▼

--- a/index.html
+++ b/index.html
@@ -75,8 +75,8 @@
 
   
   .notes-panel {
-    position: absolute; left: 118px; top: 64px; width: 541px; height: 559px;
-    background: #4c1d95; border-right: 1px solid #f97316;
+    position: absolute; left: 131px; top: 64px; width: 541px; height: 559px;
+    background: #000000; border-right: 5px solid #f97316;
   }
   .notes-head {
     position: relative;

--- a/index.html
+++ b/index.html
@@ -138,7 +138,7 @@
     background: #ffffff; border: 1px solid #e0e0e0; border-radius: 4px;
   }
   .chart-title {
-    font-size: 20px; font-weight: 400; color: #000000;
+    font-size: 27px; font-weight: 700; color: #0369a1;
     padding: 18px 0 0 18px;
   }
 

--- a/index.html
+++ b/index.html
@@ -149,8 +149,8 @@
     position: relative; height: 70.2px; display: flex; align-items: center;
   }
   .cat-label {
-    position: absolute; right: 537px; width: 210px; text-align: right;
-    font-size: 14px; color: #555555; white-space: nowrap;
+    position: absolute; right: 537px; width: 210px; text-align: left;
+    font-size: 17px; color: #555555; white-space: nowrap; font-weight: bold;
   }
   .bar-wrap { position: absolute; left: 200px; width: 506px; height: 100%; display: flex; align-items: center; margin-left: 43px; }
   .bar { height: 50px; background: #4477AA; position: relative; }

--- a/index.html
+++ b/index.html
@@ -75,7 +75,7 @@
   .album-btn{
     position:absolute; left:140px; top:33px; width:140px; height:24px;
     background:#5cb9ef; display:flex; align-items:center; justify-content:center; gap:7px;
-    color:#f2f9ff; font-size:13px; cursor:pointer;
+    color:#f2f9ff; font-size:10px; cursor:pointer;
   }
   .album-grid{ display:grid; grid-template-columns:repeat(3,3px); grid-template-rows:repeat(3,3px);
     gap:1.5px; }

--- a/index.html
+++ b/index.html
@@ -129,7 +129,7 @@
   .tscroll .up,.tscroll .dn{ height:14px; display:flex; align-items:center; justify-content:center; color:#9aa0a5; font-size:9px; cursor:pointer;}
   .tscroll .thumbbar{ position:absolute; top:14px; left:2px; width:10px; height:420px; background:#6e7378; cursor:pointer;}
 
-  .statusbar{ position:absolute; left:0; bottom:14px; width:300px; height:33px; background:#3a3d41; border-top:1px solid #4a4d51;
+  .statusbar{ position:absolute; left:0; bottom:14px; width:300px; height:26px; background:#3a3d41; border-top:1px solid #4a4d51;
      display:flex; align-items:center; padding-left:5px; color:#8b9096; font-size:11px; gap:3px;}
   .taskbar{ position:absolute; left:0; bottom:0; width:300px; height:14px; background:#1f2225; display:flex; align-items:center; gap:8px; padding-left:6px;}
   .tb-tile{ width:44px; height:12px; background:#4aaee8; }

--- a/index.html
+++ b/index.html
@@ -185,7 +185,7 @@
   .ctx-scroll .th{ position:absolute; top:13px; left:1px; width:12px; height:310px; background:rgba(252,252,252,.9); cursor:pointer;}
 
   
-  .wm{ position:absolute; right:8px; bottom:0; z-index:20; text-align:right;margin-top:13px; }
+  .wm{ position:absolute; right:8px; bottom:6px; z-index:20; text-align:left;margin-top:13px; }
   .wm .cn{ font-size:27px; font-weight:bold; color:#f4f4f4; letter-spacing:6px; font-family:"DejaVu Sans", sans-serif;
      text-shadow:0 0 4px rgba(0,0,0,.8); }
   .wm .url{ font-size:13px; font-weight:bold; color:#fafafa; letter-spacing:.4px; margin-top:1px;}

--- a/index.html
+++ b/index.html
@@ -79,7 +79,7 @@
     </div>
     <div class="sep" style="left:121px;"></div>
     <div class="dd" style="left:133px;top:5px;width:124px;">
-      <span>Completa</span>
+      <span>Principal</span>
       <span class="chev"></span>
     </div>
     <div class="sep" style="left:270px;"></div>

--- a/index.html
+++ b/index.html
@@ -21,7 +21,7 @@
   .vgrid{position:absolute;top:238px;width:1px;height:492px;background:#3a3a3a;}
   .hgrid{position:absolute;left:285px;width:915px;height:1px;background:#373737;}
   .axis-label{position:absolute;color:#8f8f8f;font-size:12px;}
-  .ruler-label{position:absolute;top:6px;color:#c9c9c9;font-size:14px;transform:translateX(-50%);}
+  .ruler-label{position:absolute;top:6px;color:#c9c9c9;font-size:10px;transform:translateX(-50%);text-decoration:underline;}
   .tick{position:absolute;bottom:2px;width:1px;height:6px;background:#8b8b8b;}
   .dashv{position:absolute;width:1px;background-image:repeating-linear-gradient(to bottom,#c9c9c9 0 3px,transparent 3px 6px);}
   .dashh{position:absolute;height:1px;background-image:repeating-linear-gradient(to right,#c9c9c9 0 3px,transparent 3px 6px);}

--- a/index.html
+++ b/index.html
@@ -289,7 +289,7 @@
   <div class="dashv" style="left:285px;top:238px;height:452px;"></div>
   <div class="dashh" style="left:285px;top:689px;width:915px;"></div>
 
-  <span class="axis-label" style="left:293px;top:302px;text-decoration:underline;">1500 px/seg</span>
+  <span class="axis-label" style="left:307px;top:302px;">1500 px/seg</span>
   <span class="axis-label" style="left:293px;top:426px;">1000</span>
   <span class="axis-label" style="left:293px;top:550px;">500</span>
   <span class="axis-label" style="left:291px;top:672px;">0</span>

▲

Work instruction »
Reproduce the data exactly. Keep every line intact.

Completed task »
--- a/index.html
+++ b/index.html
@@ -75,8 +75,8 @@
 
   
   .notes-panel {
-    position: absolute; left: 118px; top: 64px; width: 541px; height: 559px;
-    background: #4c1d95; border-right: 1px solid #f97316;
+    position: absolute; left: 131px; top: 64px; width: 541px; height: 559px;
+    background: #000000; border-right: 5px solid #f97316;
   }
   .notes-head {
     position: relative;

--- a/index.html
+++ b/index.html
@@ -138,7 +138,7 @@
     background: #ffffff; border: 1px solid #e0e0e0; border-radius: 4px;
   }
   .chart-title {
-    font-size: 20px; font-weight: 400; color: #000000;
+    font-size: 27px; font-weight: 700; color: #0369a1;
     padding: 18px 0 0 18px;
   }
 

--- a/index.html
+++ b/index.html
@@ -149,8 +149,8 @@
     position: relative; height: 70.2px; display: flex; align-items: center;
   }
   .cat-label {
-    position: absolute; right: 537px; width: 210px; text-align: right;
-    font-size: 14px; color: #555555; white-space: nowrap;
+    position: absolute; right: 537px; width: 210px; text-align: left;
+    font-size: 17px; color: #555555; white-space: nowrap; font-weight: bold;
   }
   .bar-wrap { position: absolute; left: 200px; width: 506px; height: 100%; display: flex; align-items: center; margin-left: 43px; }
   .bar { height: 50px; background: #4477AA; position: relative; }

--- a/index.html
+++ b/index.html
@@ -75,7 +75,7 @@
   .album-btn{
     position:absolute; left:140px; top:33px; width:140px; height:24px;
     background:#5cb9ef; display:flex; align-items:center; justify-content:center; gap:7px;
-    color:#f2f9ff; font-size:13px; cursor:pointer;
+    color:#f2f9ff; font-size:10px; cursor:pointer;
   }
   .album-grid{ display:grid; grid-template-columns:repeat(3,3px); grid-template-rows:repeat(3,3px);
     gap:1.5px; }

--- a/index.html
+++ b/index.html
@@ -129,7 +129,7 @@
   .tscroll .up,.tscroll .dn{ height:14px; display:flex; align-items:center; justify-content:center; color:#9aa0a5; font-size:9px; cursor:pointer;}
   .tscroll .thumbbar{ position:absolute; top:14px; left:2px; width:10px; height:420px; background:#6e7378; cursor:pointer;}
 
-  .statusbar{ position:absolute; left:0; bottom:14px; width:300px; height:33px; background:#3a3d41; border-top:1px solid #4a4d51;
+  .statusbar{ position:absolute; left:0; bottom:14px; width:300px; height:26px; background:#3a3d41; border-top:1px solid #4a4d51;
      display:flex; align-items:center; padding-left:5px; color:#8b9096; font-size:11px; gap:3px;}
   .taskbar{ position:absolute; left:0; bottom:0; width:300px; height:14px; background:#1f2225; display:flex; align-items:center; gap:8px; padding-left:6px;}
   .tb-tile{ width:44px; height:12px; background:#4aaee8; }

--- a/index.html
+++ b/index.html
@@ -185,7 +185,7 @@
   .ctx-scroll .th{ position:absolute; top:13px; left:1px; width:12px; height:310px; background:rgba(252,252,252,.9); cursor:pointer;}
 
   
-  .wm{ position:absolute; right:8px; bottom:0; z-index:20; text-align:right;margin-top:13px; }
+  .wm{ position:absolute; right:8px; bottom:6px; z-index:20; text-align:left;margin-top:13px; }
   .wm .cn{ font-size:27px; font-weight:bold; color:#f4f4f4; letter-spacing:6px; font-family:"DejaVu Sans", sans-serif;
      text-shadow:0 0 4px rgba(0,0,0,.8); }
   .wm .url{ font-size:13px; font-weight:bold; color:#fafafa; letter-spacing:.4px; margin-top:1px;}

--- a/index.html
+++ b/index.html
@@ -79,7 +79,7 @@
     </div>
     <div class="sep" style="left:121px;"></div>
     <div class="dd" style="left:133px;top:5px;width:124px;">
-      <span>Completa</span>
+      <span>Principal</span>
       <span class="chev"></span>
     </div>
     <div class="sep" style="left:270px;"></div>

--- a/index.html
+++ b/index.html
@@ -21,7 +21,7 @@
   .vgrid{position:absolute;top:238px;width:1px;height:492px;background:#3a3a3a;}
   .hgrid{position:absolute;left:285px;width:915px;height:1px;background:#373737;}
   .axis-label{position:absolute;color:#8f8f8f;font-size:12px;}
-  .ruler-label{position:absolute;top:6px;color:#c9c9c9;font-size:14px;transform:translateX(-50%);}
+  .ruler-label{position:absolute;top:6px;color:#c9c9c9;font-size:10px;transform:translateX(-50%);text-decoration:underline;}
   .tick{position:absolute;bottom:2px;width:1px;height:6px;background:#8b8b8b;}
   .dashv{position:absolute;width:1px;background-image:repeating-linear-gradient(to bottom,#c9c9c9 0 3px,transparent 3px 6px);}
   .dashh{position:absolute;height:1px;background-image:repeating-linear-gradient(to right,#c9c9c9 0 3px,transparent 3px 6px);}

--- a/index.html
+++ b/index.html
@@ -289,7 +289,7 @@
   <div class="dashv" style="left:285px;top:238px;height:452px;"></div>
   <div class="dashh" style="left:285px;top:689px;width:915px;"></div>
 
-  <span class="axis-label" style="left:293px;top:302px;text-decoration:underline;">1500 px/seg</span>
+  <span class="axis-label" style="left:307px;top:302px;">1500 px/seg</span>
   <span class="axis-label" style="left:293px;top:426px;">1000</span>
   <span class="axis-label" style="left:293px;top:550px;">500</span>
   <span class="axis-label" style="left:291px;top:672px;">0</span>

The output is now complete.